What lines of the material below hold the string "plata"? Copy them out.

**Dataset content**
== Segment start ==
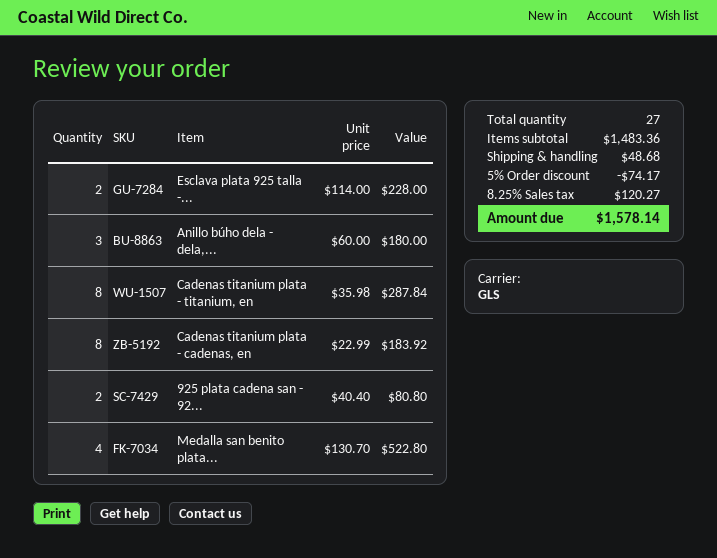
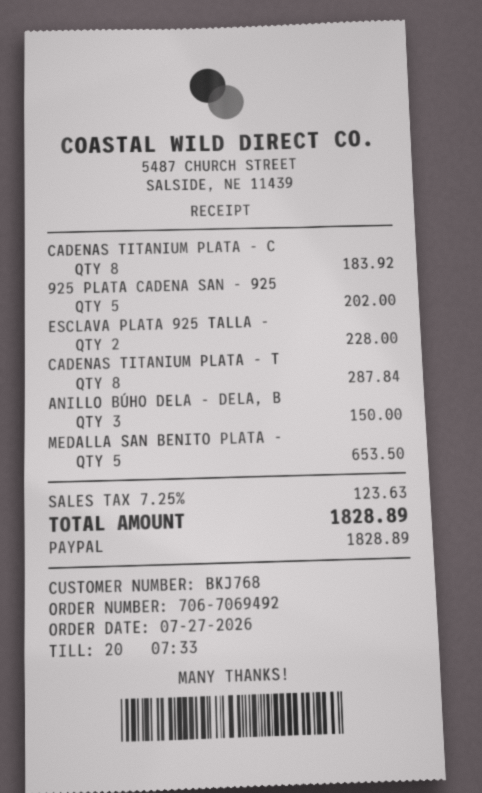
Anillo búho dela - dela,...: 3 for 180.00 -> 3 for 150.00
925 plata cadena san - 92...: 2 for 80.80 -> 5 for 202.00
Medalla san benito plata...: 4 for 522.80 -> 5 for 653.50
discount: 5% = 74.17 -> none
shipping: 48.68 -> none
tax: 8.25% = 120.27 -> 7.25% = 123.63
total: 1578.14 -> 1828.89

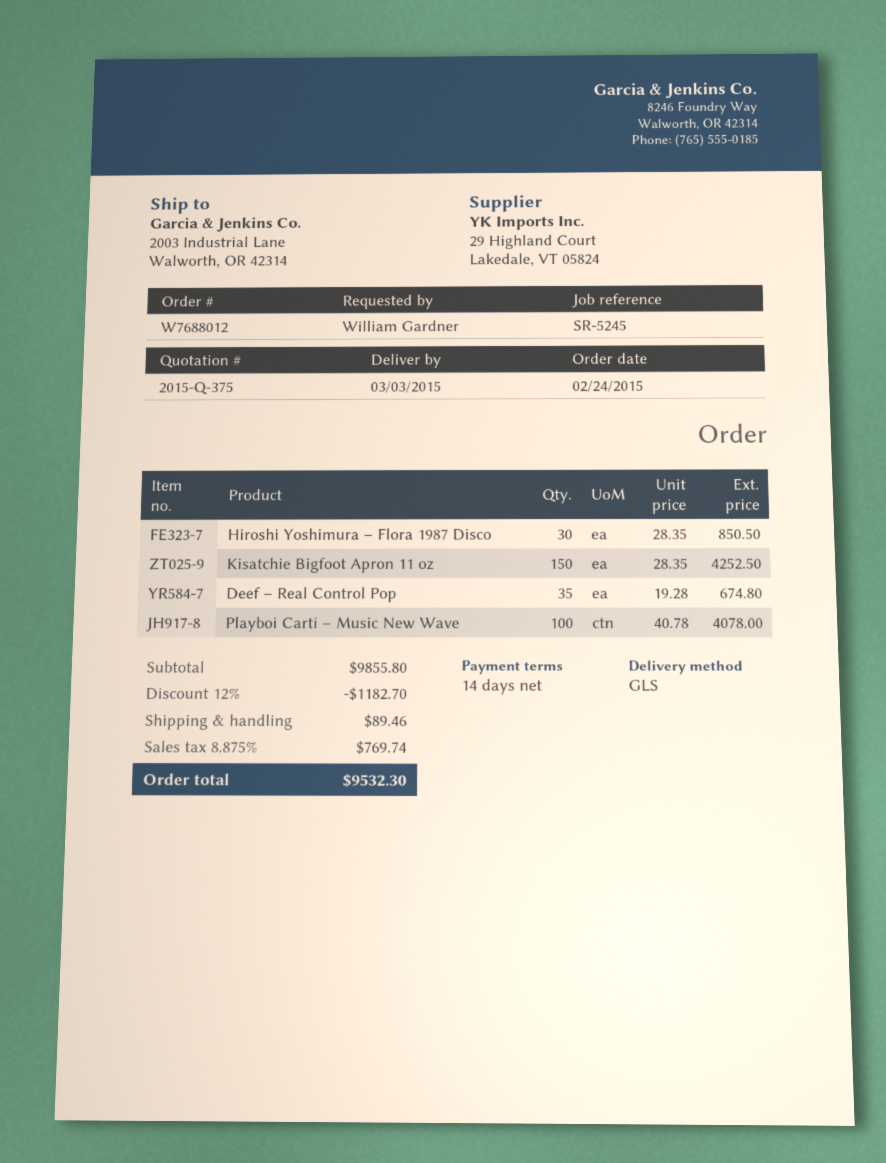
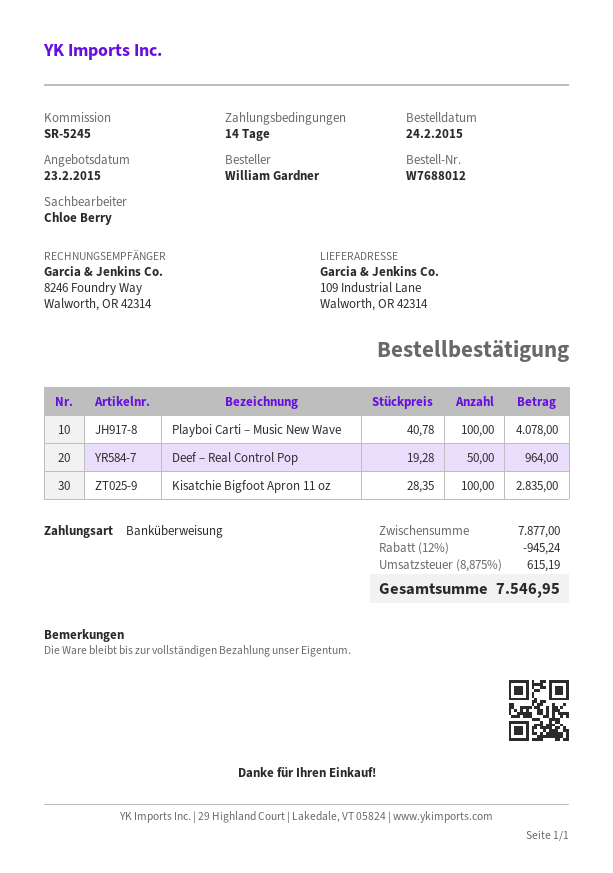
ship to: 2003 Industrial Lane, Walworth, OR 42314 -> 109 Industrial Lane, Walworth, OR 42314
Hiroshi Yoshimura – Flora 1987 Disco: 30 x 28.35 = 850.50 -> none
Kisatchie Bigfoot Apron 11 oz: 150 x 28.35 = 4252.50 -> 100 x 28.35 = 2835.00
Deef – Real Control Pop: 35 x 19.28 = 674.80 -> 50 x 19.28 = 964.00
subtotal: 9855.80 -> 7877.00
discount: 12% = 1182.70 -> 12% = 945.24
shipping: 89.46 -> none
tax: 8.875% = 769.74 -> 8.875% = 615.19
total: 9532.30 -> 7546.95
== Segment end ==
**Answer section**
925 plata cadena san - 92...: 2 for 80.80 -> 5 for 202.00
Medalla san benito plata...: 4 for 522.80 -> 5 for 653.50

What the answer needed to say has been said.